A correlação dos mecanorreceptores na liberação miofacial para reabilitação cinéticofuncional: uma revisão sistemática

Rodrigo Silva Perfeito1
Isis de Andrade Barbosa2

1- Diretor do Instituto Fisart e Mestre em Ciências da Atividade Física pela Salgado de Oliveira
2- Fisioterapeuta, formada pela Universidade


      Resumo
A técnica de liberação miofascial atua através de mobilizações manuais ou instrumentais, no qual, o terapeuta aplica um tipo de estresse mecânico no tecido alvo, visando melhorar a performance do movimento ou alguma disfunção osteomioarticular. Uma das principais teorias para o sucesso da técnica seria a estimulação do Sistema Nervoso Central (SNC) por meio dos mecanoceptores. Assim, o objetivo desse estudo é o de correlacionar a ação dos mecanorreceptores nos efeitos positivos que liberação miofascial proporciona na reabilitação de pacientes com perda de deslizamento intertecidual. Para isto, utilizamos um formato de revisão de literatura sistemática a partir de análises de artigos científicos encontrados nas bases de dados Pubmed, Medline e Lilacs. Os critérios de inclusão foram publicações em português, inglês e espanhol no período de 2008-2020, e que após leitura de resumo, apresentasse a correção com o objetivo aqui traçado, resultando em 9 referências. Outros artigos foram pesquisados no Google Acadêmico para complemento das reflexões. Considera-se que a técnica de liberação miofascial influencia os mecanorreceptores, e consequentemente, no resultado alcançado.

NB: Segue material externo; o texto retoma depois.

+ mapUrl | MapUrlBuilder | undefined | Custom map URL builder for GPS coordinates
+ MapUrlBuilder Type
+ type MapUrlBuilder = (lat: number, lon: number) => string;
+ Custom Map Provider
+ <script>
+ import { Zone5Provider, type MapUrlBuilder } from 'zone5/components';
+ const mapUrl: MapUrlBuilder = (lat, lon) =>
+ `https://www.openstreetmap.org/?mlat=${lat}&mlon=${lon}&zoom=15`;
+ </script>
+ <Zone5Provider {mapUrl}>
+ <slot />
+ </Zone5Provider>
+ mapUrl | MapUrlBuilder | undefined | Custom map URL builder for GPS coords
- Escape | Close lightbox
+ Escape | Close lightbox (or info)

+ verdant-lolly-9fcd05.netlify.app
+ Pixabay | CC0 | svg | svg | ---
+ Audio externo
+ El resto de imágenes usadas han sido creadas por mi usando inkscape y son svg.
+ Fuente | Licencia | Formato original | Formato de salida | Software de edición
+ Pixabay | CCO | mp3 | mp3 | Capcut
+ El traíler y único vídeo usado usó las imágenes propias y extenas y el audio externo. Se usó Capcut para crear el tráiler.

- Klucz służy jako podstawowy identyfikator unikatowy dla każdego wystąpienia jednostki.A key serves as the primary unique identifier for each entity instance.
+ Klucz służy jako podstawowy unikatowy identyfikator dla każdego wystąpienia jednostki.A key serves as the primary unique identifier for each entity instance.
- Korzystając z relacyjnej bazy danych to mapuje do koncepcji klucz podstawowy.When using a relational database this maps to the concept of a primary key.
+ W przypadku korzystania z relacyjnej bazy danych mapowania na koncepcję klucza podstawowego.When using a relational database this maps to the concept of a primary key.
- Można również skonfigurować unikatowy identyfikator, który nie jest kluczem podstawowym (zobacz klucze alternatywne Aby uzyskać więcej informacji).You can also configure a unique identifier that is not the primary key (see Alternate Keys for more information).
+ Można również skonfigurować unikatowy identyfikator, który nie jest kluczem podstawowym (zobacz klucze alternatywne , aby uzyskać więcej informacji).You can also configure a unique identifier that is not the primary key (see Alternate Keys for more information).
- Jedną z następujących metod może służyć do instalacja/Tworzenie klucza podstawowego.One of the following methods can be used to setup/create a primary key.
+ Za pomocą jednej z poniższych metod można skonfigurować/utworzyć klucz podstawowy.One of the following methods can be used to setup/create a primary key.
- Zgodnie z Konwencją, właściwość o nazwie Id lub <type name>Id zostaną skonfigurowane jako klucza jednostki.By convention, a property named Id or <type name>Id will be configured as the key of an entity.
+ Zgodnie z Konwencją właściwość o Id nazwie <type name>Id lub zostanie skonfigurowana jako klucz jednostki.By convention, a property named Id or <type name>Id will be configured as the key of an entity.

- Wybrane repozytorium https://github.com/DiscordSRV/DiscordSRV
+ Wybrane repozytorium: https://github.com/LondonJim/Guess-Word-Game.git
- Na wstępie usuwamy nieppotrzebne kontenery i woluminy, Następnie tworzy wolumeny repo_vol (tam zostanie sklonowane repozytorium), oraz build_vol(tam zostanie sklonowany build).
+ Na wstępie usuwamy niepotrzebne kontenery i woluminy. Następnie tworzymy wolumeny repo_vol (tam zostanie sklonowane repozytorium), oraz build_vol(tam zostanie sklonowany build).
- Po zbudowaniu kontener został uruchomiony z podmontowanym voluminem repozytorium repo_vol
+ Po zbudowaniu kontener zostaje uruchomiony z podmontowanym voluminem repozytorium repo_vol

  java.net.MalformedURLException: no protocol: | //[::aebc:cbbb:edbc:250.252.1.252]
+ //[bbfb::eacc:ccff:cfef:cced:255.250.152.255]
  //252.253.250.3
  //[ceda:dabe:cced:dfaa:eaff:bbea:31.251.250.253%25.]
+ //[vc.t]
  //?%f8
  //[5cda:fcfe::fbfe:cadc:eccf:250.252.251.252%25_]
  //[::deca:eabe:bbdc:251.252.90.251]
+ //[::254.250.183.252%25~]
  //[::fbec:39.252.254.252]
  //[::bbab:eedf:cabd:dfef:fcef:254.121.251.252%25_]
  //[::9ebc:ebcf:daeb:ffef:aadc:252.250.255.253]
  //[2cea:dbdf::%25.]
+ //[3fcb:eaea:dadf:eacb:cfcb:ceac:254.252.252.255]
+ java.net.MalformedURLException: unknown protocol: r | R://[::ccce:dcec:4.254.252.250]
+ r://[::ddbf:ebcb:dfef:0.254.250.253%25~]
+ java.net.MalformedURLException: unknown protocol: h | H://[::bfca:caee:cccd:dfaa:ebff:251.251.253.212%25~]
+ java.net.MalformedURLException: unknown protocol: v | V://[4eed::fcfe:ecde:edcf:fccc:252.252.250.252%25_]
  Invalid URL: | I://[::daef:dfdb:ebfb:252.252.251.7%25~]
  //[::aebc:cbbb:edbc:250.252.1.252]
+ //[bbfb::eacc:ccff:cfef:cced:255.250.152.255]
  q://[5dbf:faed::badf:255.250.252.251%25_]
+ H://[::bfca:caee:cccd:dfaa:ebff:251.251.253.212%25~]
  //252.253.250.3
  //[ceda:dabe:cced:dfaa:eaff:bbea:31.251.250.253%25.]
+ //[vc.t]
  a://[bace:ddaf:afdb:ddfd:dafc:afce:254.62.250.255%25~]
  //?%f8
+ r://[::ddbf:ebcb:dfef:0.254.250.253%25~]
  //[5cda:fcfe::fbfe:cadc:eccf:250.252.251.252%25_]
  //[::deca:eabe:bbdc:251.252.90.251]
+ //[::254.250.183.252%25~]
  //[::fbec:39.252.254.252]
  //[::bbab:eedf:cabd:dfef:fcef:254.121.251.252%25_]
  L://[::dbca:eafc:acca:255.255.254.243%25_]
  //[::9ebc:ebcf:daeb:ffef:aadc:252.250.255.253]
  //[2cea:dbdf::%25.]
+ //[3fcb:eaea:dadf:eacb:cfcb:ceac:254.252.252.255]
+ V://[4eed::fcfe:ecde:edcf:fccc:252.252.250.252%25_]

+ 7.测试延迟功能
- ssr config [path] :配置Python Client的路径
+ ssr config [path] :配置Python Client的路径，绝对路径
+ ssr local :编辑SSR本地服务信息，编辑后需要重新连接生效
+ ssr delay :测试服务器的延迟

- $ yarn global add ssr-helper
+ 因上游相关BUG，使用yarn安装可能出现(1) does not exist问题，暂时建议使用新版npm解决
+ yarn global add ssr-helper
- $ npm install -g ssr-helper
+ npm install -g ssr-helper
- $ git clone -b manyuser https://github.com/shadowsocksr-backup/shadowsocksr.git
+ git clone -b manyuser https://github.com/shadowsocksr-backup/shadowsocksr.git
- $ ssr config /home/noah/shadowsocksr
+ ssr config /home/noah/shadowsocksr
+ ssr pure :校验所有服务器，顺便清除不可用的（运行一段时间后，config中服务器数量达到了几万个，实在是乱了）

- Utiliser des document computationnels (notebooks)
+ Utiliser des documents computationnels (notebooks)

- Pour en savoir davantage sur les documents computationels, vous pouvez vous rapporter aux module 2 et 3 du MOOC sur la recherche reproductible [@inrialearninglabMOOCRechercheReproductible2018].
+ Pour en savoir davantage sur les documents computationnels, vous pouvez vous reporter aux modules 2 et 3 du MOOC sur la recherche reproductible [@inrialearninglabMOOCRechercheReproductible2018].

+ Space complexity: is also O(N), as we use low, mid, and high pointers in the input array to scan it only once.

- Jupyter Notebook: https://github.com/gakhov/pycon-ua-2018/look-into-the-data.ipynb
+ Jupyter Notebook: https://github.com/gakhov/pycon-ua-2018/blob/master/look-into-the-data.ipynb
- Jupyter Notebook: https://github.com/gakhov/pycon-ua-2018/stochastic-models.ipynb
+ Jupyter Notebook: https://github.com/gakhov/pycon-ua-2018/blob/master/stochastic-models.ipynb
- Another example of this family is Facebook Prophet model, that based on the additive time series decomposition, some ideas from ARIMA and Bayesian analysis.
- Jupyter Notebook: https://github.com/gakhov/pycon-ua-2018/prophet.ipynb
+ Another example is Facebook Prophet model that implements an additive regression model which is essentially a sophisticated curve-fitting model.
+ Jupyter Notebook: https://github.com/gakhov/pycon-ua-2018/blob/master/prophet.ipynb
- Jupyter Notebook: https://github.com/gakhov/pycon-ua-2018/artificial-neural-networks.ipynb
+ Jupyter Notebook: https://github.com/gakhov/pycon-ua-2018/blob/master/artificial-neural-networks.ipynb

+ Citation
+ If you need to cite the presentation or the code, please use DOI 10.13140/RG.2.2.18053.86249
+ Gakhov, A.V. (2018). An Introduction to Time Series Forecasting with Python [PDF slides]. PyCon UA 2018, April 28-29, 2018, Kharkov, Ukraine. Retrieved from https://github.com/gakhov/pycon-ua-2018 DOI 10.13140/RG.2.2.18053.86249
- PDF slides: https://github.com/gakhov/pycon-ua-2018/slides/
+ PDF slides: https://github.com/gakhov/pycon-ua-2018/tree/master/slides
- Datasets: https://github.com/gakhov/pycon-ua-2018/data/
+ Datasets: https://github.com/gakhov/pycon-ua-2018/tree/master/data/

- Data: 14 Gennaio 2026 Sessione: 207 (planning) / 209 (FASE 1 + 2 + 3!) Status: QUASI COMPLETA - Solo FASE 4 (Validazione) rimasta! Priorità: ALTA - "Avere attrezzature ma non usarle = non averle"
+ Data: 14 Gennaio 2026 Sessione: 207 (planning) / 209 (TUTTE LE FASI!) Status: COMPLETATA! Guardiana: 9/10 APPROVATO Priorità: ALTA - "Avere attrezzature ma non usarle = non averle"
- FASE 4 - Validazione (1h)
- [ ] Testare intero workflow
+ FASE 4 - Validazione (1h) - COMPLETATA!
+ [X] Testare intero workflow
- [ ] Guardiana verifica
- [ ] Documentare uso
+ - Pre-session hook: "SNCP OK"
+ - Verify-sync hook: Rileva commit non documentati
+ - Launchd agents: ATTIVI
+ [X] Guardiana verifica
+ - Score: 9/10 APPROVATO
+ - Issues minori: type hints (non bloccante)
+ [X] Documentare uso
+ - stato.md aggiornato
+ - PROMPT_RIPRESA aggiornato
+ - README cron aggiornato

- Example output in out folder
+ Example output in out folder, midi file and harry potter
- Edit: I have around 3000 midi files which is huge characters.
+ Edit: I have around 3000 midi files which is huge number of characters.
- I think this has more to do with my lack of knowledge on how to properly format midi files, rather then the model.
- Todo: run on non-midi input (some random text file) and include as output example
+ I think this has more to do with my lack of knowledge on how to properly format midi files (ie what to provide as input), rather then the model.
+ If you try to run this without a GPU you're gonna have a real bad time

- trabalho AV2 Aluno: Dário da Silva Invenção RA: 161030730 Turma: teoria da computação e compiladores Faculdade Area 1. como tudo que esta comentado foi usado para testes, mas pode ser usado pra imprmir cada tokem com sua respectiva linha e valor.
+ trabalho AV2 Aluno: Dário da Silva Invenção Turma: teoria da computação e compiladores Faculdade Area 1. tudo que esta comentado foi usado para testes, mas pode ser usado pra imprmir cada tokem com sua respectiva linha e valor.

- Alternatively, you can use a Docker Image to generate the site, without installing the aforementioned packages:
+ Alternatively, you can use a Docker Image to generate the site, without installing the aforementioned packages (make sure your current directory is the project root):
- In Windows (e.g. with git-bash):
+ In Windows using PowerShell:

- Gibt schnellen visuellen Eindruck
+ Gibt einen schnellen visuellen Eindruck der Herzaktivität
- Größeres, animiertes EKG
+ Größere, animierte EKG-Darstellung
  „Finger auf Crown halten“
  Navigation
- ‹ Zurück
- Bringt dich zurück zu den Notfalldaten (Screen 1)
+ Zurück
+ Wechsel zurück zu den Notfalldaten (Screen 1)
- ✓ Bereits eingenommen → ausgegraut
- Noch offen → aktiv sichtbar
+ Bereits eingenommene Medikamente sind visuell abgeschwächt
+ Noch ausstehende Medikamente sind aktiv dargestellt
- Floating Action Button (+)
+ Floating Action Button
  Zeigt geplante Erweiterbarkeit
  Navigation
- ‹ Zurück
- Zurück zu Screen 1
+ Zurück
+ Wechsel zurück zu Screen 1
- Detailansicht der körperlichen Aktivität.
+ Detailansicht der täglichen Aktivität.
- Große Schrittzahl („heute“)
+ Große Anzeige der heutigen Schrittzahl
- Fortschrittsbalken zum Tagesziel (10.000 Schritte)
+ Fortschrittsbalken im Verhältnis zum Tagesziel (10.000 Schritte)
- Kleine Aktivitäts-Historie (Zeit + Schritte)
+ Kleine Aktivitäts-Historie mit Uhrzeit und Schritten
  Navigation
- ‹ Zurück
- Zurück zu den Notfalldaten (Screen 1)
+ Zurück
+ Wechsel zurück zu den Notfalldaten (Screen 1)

Palavras chave: Reabilitação Cineticofuncional; Mecanorreceptores; Liberação miofascial.

      Introdução
     No campo da reabilitação, várias técnicas têm obtido resultados satisfatórios no que diz respeito à promoção da funcionalidade, principalmente em seus efeitos agudos. Dentre essas estratégias, a intervenção no sistema miofascial vem ganhando destaque1. Sua aplicação é tão versátil que está sendo estudada desde a melhora no desempenho da flexibilidade2 a efeitos em pacientes pós-operatório com fibrose em abdômen3.
     Assim como outras técnicas de terapias manuais, a liberação miofascial não visa estimular uma única estrutura. Além do trabalho muscular, alcança outro componente do conjunto dos tecidos moles, a fáscia4. Compreende-se esta última como uma estrutura em teia conectada desde o crânio até a planta dos pés, que ao apresentar disfunção, influencia na funcionalidade de outros sistemas, como o esquelético, causando disfunções osteomioarticulares, como a lombalgia5.
      A técnica atua nos músculos e nas fáscias através de ações manuais ou instrumentais aplicando estresse mecânico no tecido disfuncional ou interligado com o objetivo de liberação intertecidual6, e com isso, auxiliando na manutenção ou restauração da função articular, analgesia, recuperação tecidual, entre outros7.
     Além do auxílio na reabilitação advindo na melhora mecânica pelo deslizamento intertecidual, outro fator que pode favorecer a técnica advém do estímulo nos mecanorreceptores6.
   Trata-se de receptores sensoriais que captam estímulos mecânicos, ofertando constantes informações ao sistema nervoso central (SNC), participando na propriocepção e na sensação de dor. Dessa forma, é possível destacar alguns deles na influencia de como os terapeutas devem abordar determinadas disfunções teciduais. São eles: Órgãos terminais de Ruffini, Órgãos terminais de Golgi, Corpúsculo de Pacini e Órgão tendinoso de Golgi8,9.
      Portanto, a problemática deste estudo se consolida na percepção de que maneiras diferentes com que cada receptor ou estrutura neural dentro da fáscia responde a distintos estímulos, como quantidade de pressão, velocidade, duração e outros fatores determinantes, têm bastante relevância para a prática clínica, uma vez que, Chaitow7 relata que a fáscia oferece várias formas de ser compreendida e que diferentes estímulos mecânicos podem influenciar de modo específico o SNC diante do diagnóstico traçado.
      Sendo assim, este estudo tem como objetivo correlacionar a ação dos mecanorreceptores nos efeitos positivos que liberação miofascial proporciona na reabilitação de pacientes com perda de deslizamento intertecidual através de revisão de literatura sistemática.
      Como relevância científica, propomos mais um estudo para se juntar ao escopo de referências com essa temática, que ainda é pouco abordada entre os profissionais da saúde. E como relevância social, o aprimoramento das reflexões sobre a técnica no intuito reabilitar pacientes que possuem indicação para a liberação miofascial com mais eficiência.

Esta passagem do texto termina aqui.